'''

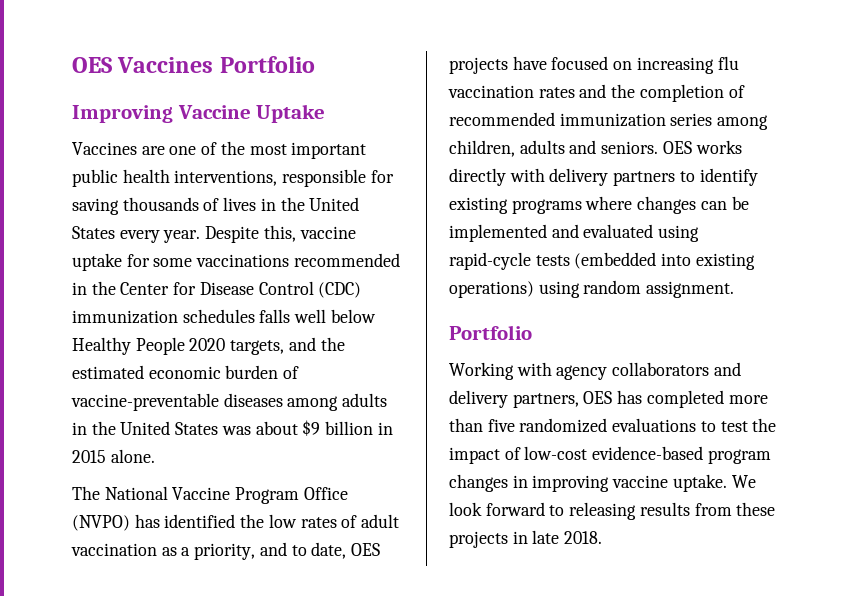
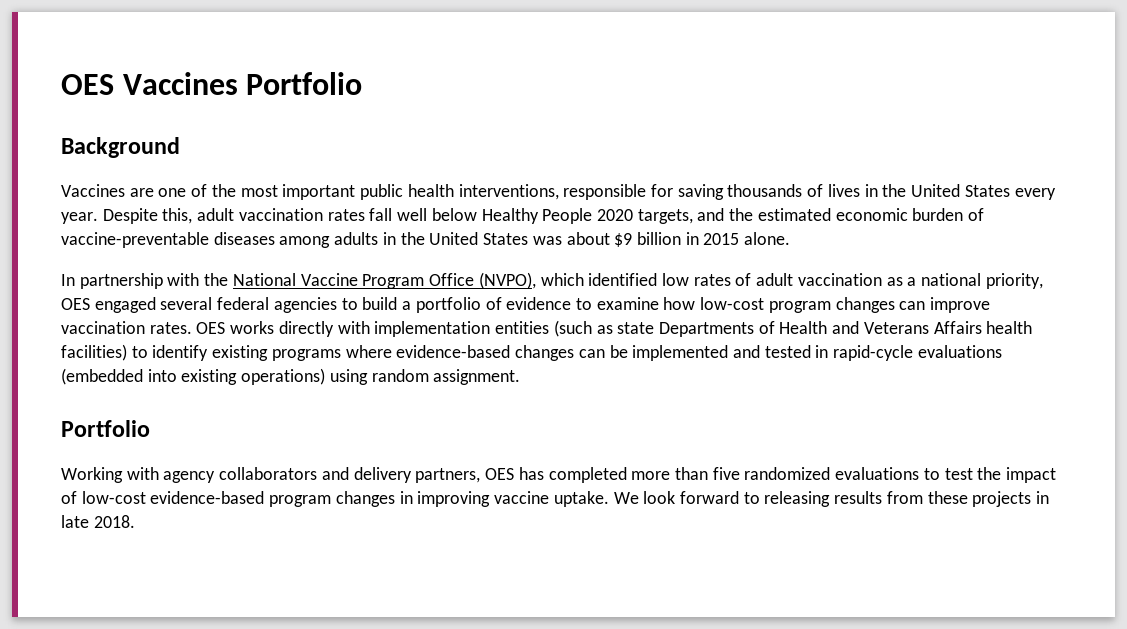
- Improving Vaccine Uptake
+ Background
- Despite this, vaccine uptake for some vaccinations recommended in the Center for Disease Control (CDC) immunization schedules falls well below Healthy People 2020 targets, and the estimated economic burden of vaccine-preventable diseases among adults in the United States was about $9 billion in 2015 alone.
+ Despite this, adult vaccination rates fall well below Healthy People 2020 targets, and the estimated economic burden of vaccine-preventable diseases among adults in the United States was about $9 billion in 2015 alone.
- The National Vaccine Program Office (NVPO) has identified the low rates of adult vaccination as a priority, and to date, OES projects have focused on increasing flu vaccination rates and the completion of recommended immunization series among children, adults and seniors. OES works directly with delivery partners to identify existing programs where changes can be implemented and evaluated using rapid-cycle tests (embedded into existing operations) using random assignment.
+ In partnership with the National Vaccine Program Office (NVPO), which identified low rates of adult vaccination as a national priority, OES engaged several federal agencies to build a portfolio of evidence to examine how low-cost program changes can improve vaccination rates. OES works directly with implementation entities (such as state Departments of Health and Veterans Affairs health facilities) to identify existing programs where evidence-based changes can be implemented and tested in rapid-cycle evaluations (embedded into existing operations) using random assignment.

'''

→ EXERCISE DETAILS
Reproduce the material above exactly but drop all images.

→ RESULT OF THIS TASK
- Improving Vaccine Uptake
+ Background
- Despite this, vaccine uptake for some vaccinations recommended in the Center for Disease Control (CDC) immunization schedules falls well below Healthy People 2020 targets, and the estimated economic burden of vaccine-preventable diseases among adults in the United States was about $9 billion in 2015 alone.
+ Despite this, adult vaccination rates fall well below Healthy People 2020 targets, and the estimated economic burden of vaccine-preventable diseases among adults in the United States was about $9 billion in 2015 alone.
- The National Vaccine Program Office (NVPO) has identified the low rates of adult vaccination as a priority, and to date, OES projects have focused on increasing flu vaccination rates and the completion of recommended immunization series among children, adults and seniors. OES works directly with delivery partners to identify existing programs where changes can be implemented and evaluated using rapid-cycle tests (embedded into existing operations) using random assignment.
+ In partnership with the National Vaccine Program Office (NVPO), which identified low rates of adult vaccination as a national priority, OES engaged several federal agencies to build a portfolio of evidence to examine how low-cost program changes can improve vaccination rates. OES works directly with implementation entities (such as state Departments of Health and Veterans Affairs health facilities) to identify existing programs where evidence-based changes can be implemented and tested in rapid-cycle evaluations (embedded into existing operations) using random assignment.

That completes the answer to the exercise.